Go through the listing and return every line with "class" in it.

(EXTRACTED DATA Opens)

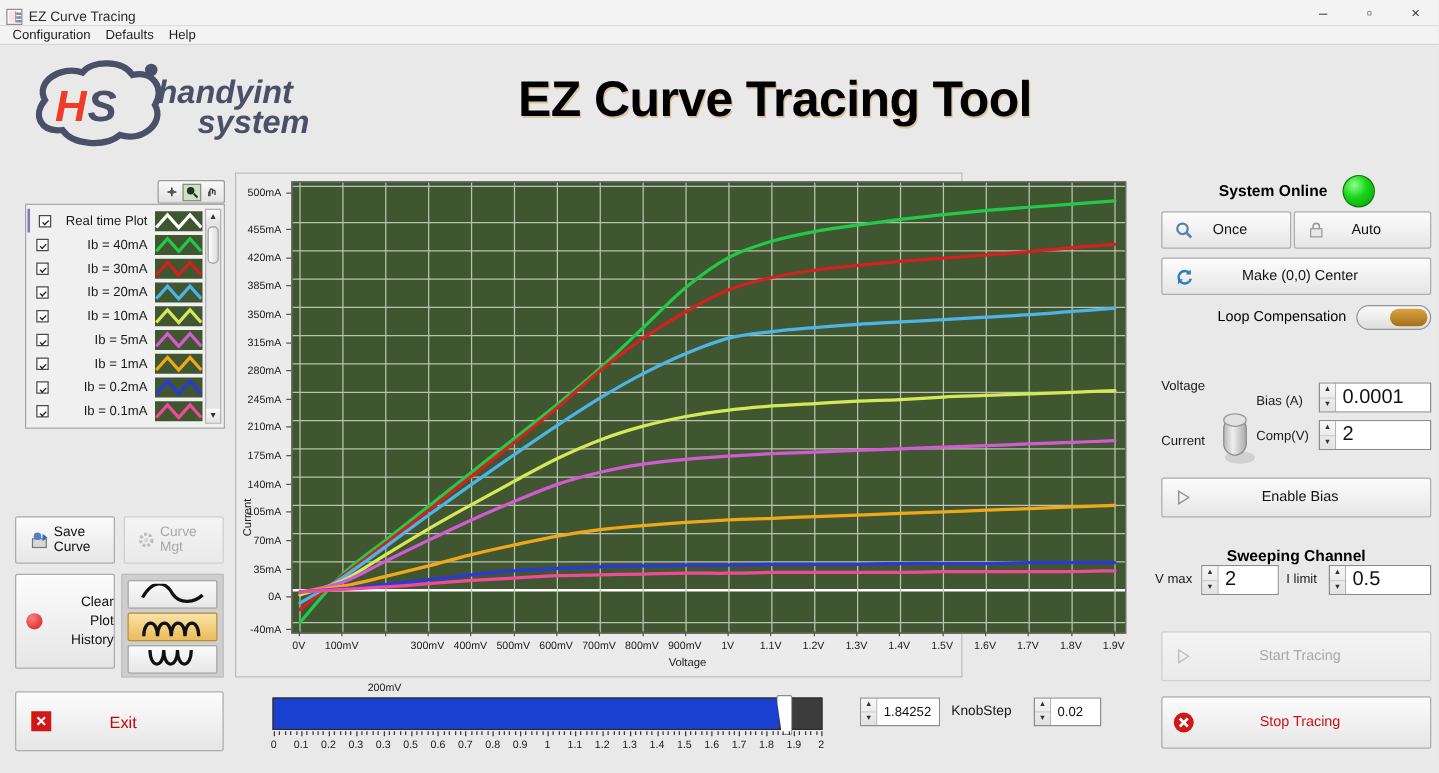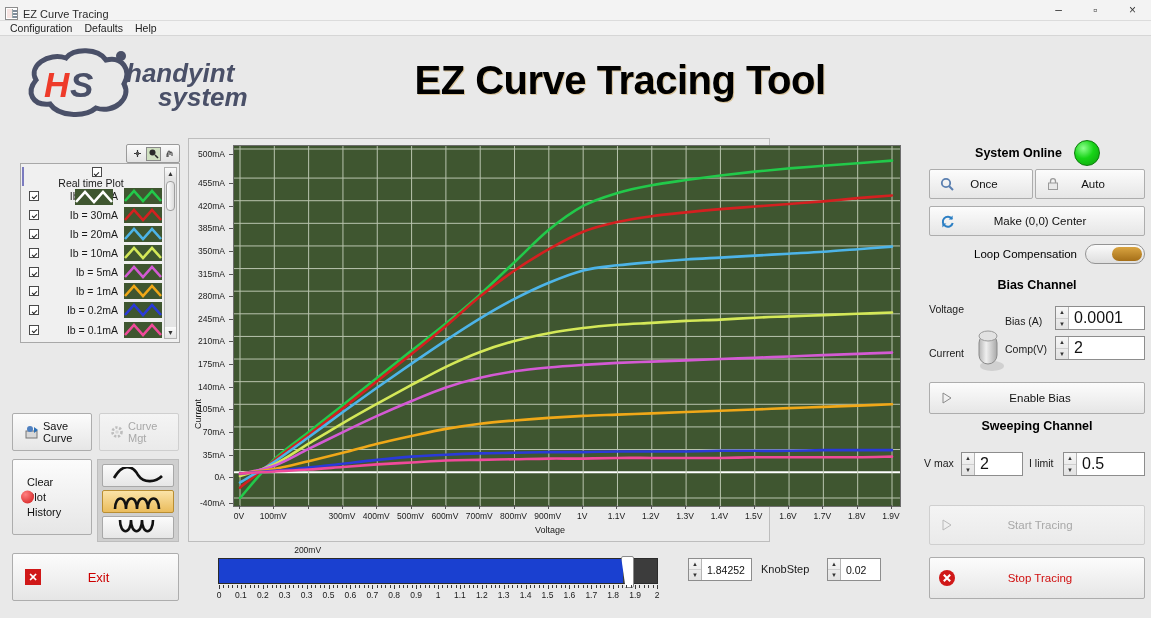--- a/index.html
+++ b/index.html
@@ -54,21 +54,21 @@
 
   
   .legend {
     position:absolute; left:20px; top:163px; width:160px; height:180px;
     background:#f0f0f0; border:1px solid #a8a8a8;
     padding:3px 2px 3px 3px; display:flex;
   }
   .legend-rows { flex:1; display:flex; flex-direction:column; }
   .lrow { height:19.3px; display:flex; align-items:center; }
   .lrow.sel .lbl { }
-  .lrow.sel { border-left:2px solid #7b7bbf; margin-left:-2px; padding-left:2px;flex-direction:column; }
+  .lrow.sel { border-left:2px solid #7b7bbf; margin-left:-2px; padding-left:2px; }
   .chk { width:10px; height:10px; border:1px solid #4a4a4a; background:#fff;
     margin-left:5px; position:relative; flex:none; }
   .chk:after { content:""; position:absolute; left:1.5px; top:3.5px; width:4px; height:2px;
     border-left:1.3px solid #222; border-bottom:1.3px solid #222; transform:rotate(-45deg); }
   .lbl { flex:1; text-align:right; font-size:10.5px; color:#1a1a1a; padding-right:6px; white-space:nowrap; }
   .swatch { width:38px; height:16px; background:#3f5630; flex:none; position:relative; overflow:hidden; }
   .swatch svg { display:block; }
   .legend-sb { width:13px; background:#e4e4e4; border:1px solid #b2b2b2; position:relative; flex:none; margin-left:2px; }
   .sb-arrow { position:absolute; left:0; width:11px; height:11px; display:flex; align-items:center; justify-content:center;
     font-size:7px; color:#333; background:linear-gradient(#fbfbfb,#e3e3e3); }
@@ -133,21 +133,21 @@
   .loop-comp { position:absolute; left:929px; top:243px; width:216px; height:22px;
     display:flex; align-items:center; justify-content:flex-end; }
   .loop-comp .t { font-size:11.5px; color:#000; margin-right:8px; }
   .toggle { width:60px; height:20px; border-radius:10px; background:linear-gradient(#fbfbfb,#dedede);
     border:1px solid #949494; position:relative; }
   .toggle .knob { position:absolute; right:2px; top:2px; width:30px; height:14px; border-radius:7px;
     background:linear-gradient(#d9a441,#a56f18); }
 
   .hdr { position:absolute; width:216px; left:929px; text-align:center; font-size:12.5px; font-weight:bold; color:#000; }
   .hdr-bias { top:278px; }
-  .hdr-sweep { top:419px; }
+  .hdr-sweep { top:438px; }
 
   .vc-lbl { position:absolute; font-size:10.5px; color:#1a1a1a; }
   .vc-volt { left:929px; top:303px; }
   .vc-curr { left:929px; top:347px; }
   .vswitch { position:absolute; left:973px; top:326px; width:34px; height:48px; }
 
   .field-lbl { position:absolute; font-size:10.5px; color:#1a1a1a; }
   .lbl-bias { left:1005px; top:315px; }
   .lbl-comp { left:1005px; top:343px; }
 
@@ -481,21 +481,21 @@
       <svg width="14" height="14" viewBox="0 0 14 14">
           <circle cx="7" cy="7" r="4.5" fill="none" stroke="#bdbdbd" stroke-width="2.6" stroke-dasharray="2.2 1.6"></circle>
           <circle cx="7" cy="7" r="1.8" fill="#d7d7d7"></circle>
         </svg>
     </span>
     <span style="font-size:11px">Curve Mgt</span>
   </div>
 
   <div class="btn clear-plot">
     <span style="position:absolute;left:8px;top:50%;transform:translateY(-50%);width:13px;height:13px;border-radius:50%;background:radial-gradient(circle at 35% 30%,#ff8080,#d01818);"></span>
-    <span style="width:100%;text-align:left;padding-left:14px;line-height:15px;font-size:11px;">
+    <span style="width:100%;text-align:right;padding-left:14px;line-height:15px;font-size:11px;">
       <span>Clear</span><br>
       <span>Plot</span><br>
       <span>History</span>
     </span>
   </div>
 
   <div class="wave-group">
     <div class="wave-btn">
       <svg width="56" height="17" viewBox="0 0 56 17">
           <path d="M4 11 C12 -3, 22 -3, 28 8 C34 17, 46 15, 52 9" fill="none" stroke="#111" stroke-width="2.6"></path>
@@ -554,21 +554,20 @@
     <span class="ctxt">Make (0,0) Center</span>
   </div>
 
   <div class="loop-comp">
     <span class="t">Loop Compensation</span>
     <span class="toggle">
         <span class="knob"></span>
       </span>
   </div>
 
-  <div class="hdr hdr-bias">Bias Channel</div>
 
   <div class="vc-lbl vc-volt">Voltage</div>
   <div class="vc-lbl vc-curr">Current</div>
   <div class="vswitch">
     <svg width="34" height="48" viewBox="0 0 34 48">
       <ellipse cx="19" cy="40" rx="12" ry="5" fill="#bcbcbc" opacity=".55"></ellipse>
       <rect x="6" y="8" width="18" height="30" rx="9" fill="url(#g1)" stroke="#8a8a8a"></rect>
       <ellipse cx="15" cy="10" rx="9" ry="5" fill="#e2e2e2" stroke="#9a9a9a"></ellipse>
       <defs>
           <linearGradient id="g1" x1="0" y1="0" x2="1" y2="0">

(EXTRACTED DATA Closes)

## RESULT FOR THIS EXERCISE
   <div class="btn clear-plot">
   <div class="wave-group">
     <div class="wave-btn">
     <span class="ctxt">Make (0,0) Center</span>
   <div class="loop-comp">
     <span class="t">Loop Compensation</span>
     <span class="toggle">
         <span class="knob"></span>
-  <div class="hdr hdr-bias">Bias Channel</div>
   <div class="vc-lbl vc-volt">Voltage</div>
   <div class="vc-lbl vc-curr">Current</div>
   <div class="vswitch">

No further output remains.